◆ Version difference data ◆

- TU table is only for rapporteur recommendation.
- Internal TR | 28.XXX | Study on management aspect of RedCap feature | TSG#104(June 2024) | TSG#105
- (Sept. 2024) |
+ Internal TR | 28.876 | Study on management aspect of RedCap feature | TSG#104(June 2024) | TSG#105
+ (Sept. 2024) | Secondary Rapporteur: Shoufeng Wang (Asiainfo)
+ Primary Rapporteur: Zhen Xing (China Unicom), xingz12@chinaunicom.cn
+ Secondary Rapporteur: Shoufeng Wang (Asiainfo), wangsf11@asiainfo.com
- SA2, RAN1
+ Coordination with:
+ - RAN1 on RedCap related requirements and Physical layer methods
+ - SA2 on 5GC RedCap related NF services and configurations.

...

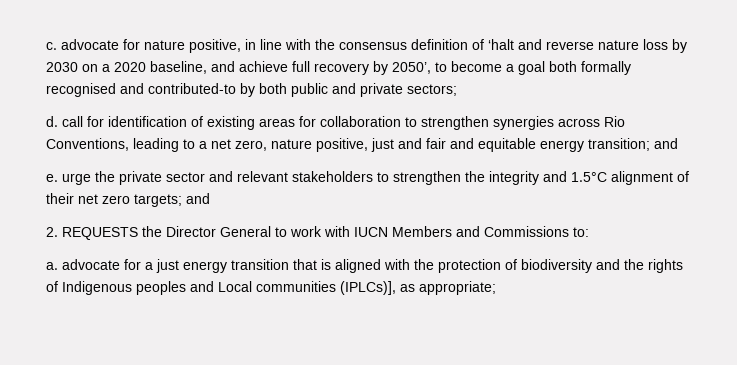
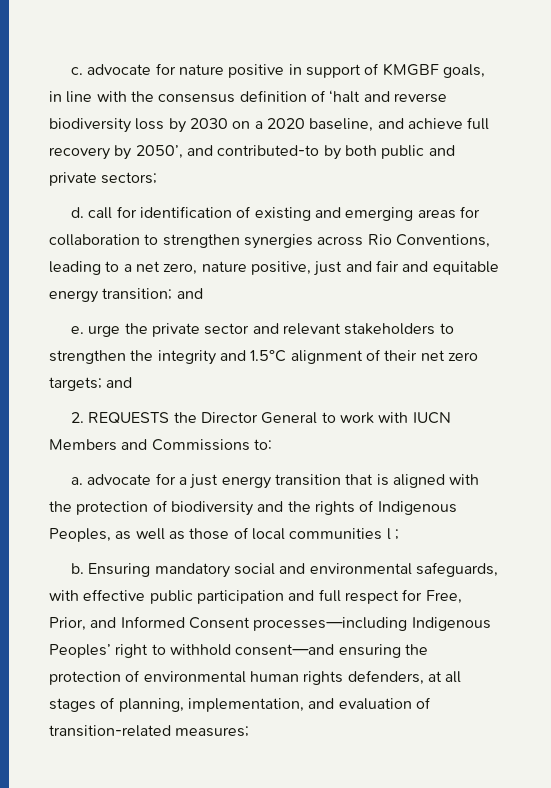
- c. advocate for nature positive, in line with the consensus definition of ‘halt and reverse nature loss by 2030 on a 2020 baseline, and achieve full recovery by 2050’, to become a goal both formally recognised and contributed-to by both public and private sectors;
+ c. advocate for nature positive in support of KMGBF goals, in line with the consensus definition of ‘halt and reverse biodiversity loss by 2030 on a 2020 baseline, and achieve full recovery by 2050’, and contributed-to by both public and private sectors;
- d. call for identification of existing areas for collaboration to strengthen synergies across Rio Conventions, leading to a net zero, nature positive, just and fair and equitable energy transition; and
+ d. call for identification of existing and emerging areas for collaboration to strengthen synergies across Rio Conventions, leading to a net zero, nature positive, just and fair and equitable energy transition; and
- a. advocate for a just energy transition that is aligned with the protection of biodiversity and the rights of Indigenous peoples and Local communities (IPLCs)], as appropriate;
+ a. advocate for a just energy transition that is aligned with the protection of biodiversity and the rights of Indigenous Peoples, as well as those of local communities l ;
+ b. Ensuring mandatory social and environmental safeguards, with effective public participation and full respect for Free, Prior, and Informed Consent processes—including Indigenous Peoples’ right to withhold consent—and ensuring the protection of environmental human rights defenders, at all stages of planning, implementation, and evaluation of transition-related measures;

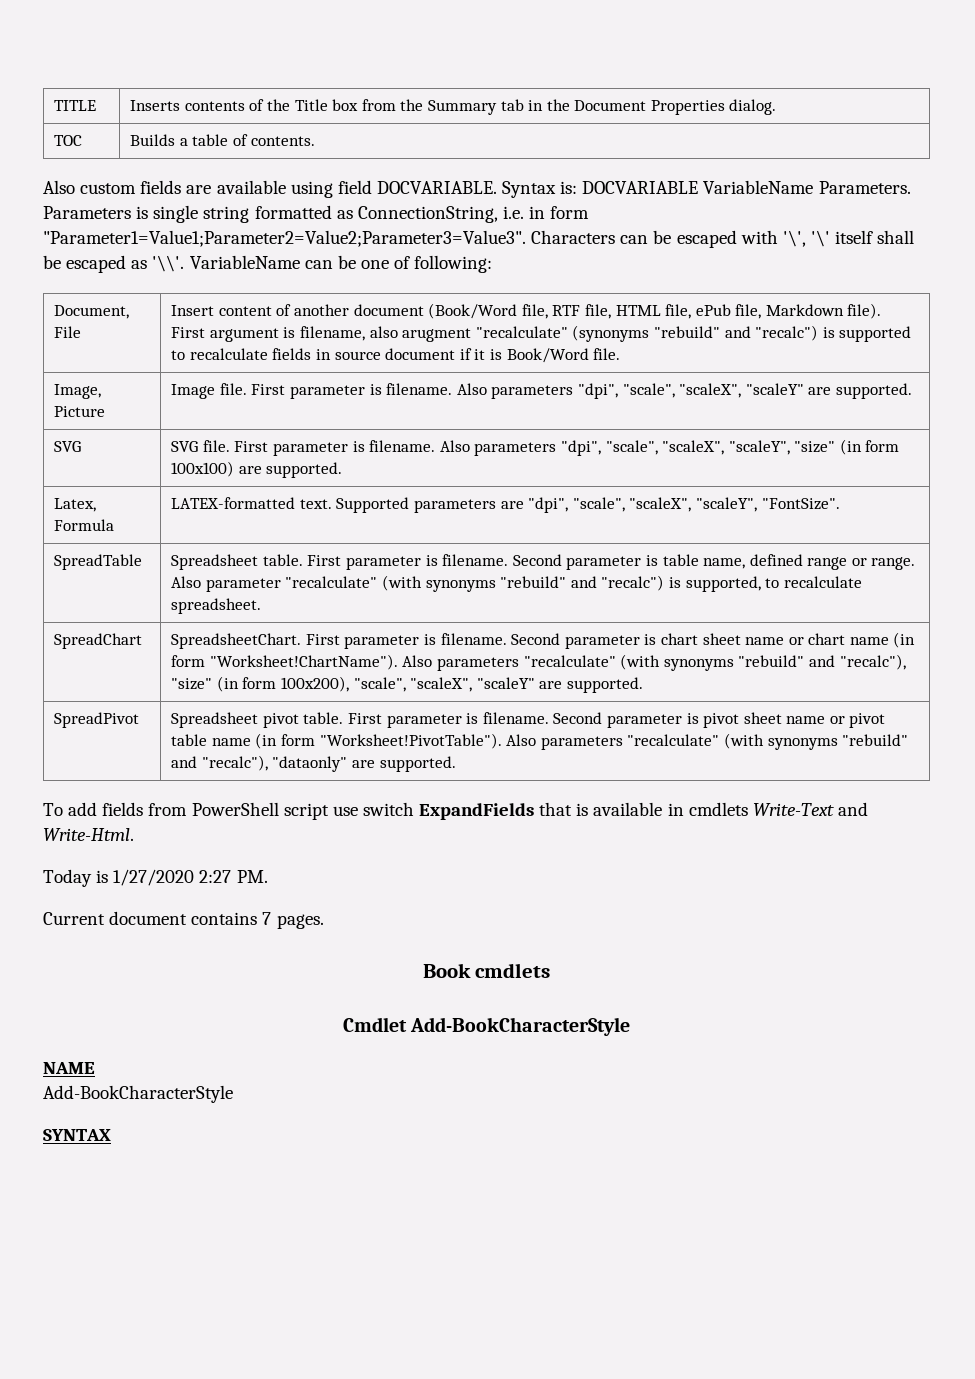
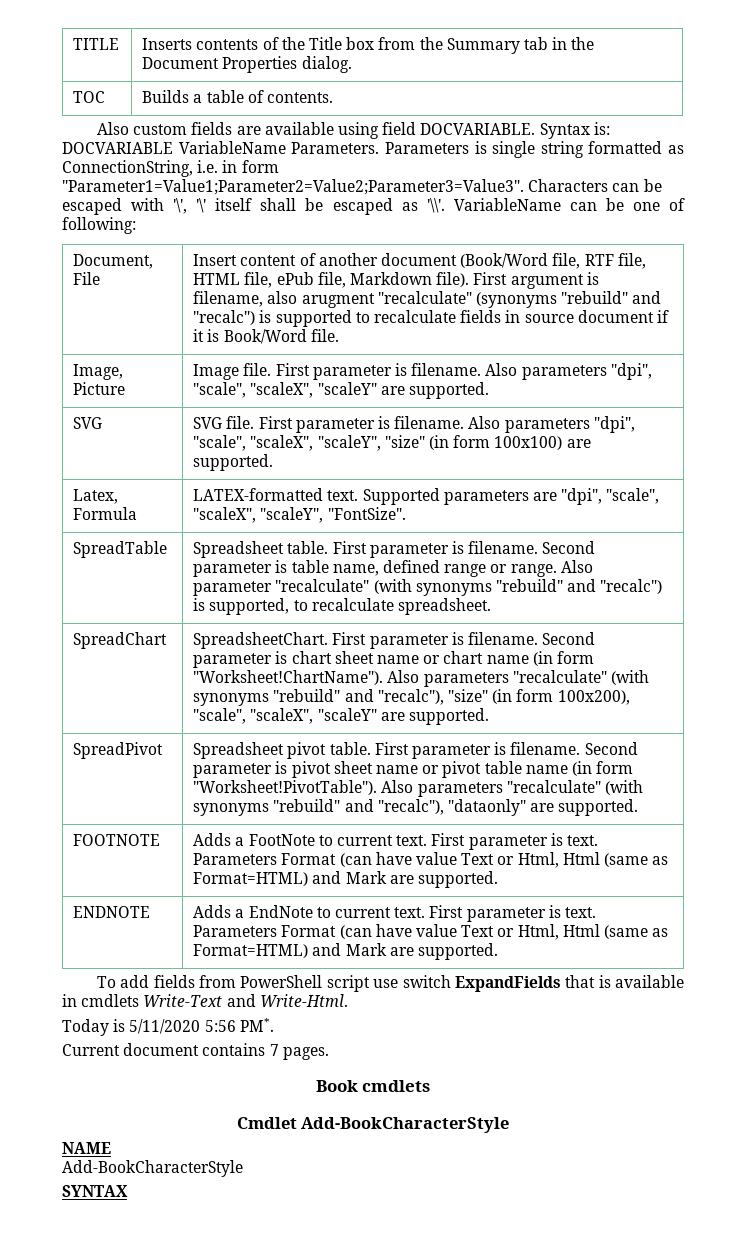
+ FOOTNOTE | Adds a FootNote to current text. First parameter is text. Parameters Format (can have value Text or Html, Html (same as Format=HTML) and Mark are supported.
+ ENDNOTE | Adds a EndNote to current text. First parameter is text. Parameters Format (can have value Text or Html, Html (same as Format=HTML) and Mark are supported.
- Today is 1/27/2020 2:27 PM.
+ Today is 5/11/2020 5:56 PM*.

◆ Task statement ◆
Line for line, output the entries above from the line with "- d. call for" to the line with "5/11/2020 5:56 PM*.", both included, and nothing more. Skip pictures.

◆ Solution to the exercise ◆
- d. call for identification of existing areas for collaboration to strengthen synergies across Rio Conventions, leading to a net zero, nature positive, just and fair and equitable energy transition; and
+ d. call for identification of existing and emerging areas for collaboration to strengthen synergies across Rio Conventions, leading to a net zero, nature positive, just and fair and equitable energy transition; and
- a. advocate for a just energy transition that is aligned with the protection of biodiversity and the rights of Indigenous peoples and Local communities (IPLCs)], as appropriate;
+ a. advocate for a just energy transition that is aligned with the protection of biodiversity and the rights of Indigenous Peoples, as well as those of local communities l ;
+ b. Ensuring mandatory social and environmental safeguards, with effective public participation and full respect for Free, Prior, and Informed Consent processes—including Indigenous Peoples’ right to withhold consent—and ensuring the protection of environmental human rights defenders, at all stages of planning, implementation, and evaluation of transition-related measures;

+ FOOTNOTE | Adds a FootNote to current text. First parameter is text. Parameters Format (can have value Text or Html, Html (same as Format=HTML) and Mark are supported.
+ ENDNOTE | Adds a EndNote to current text. First parameter is text. Parameters Format (can have value Text or Html, Html (same as Format=HTML) and Mark are supported.
- Today is 1/27/2020 2:27 PM.
+ Today is 5/11/2020 5:56 PM*.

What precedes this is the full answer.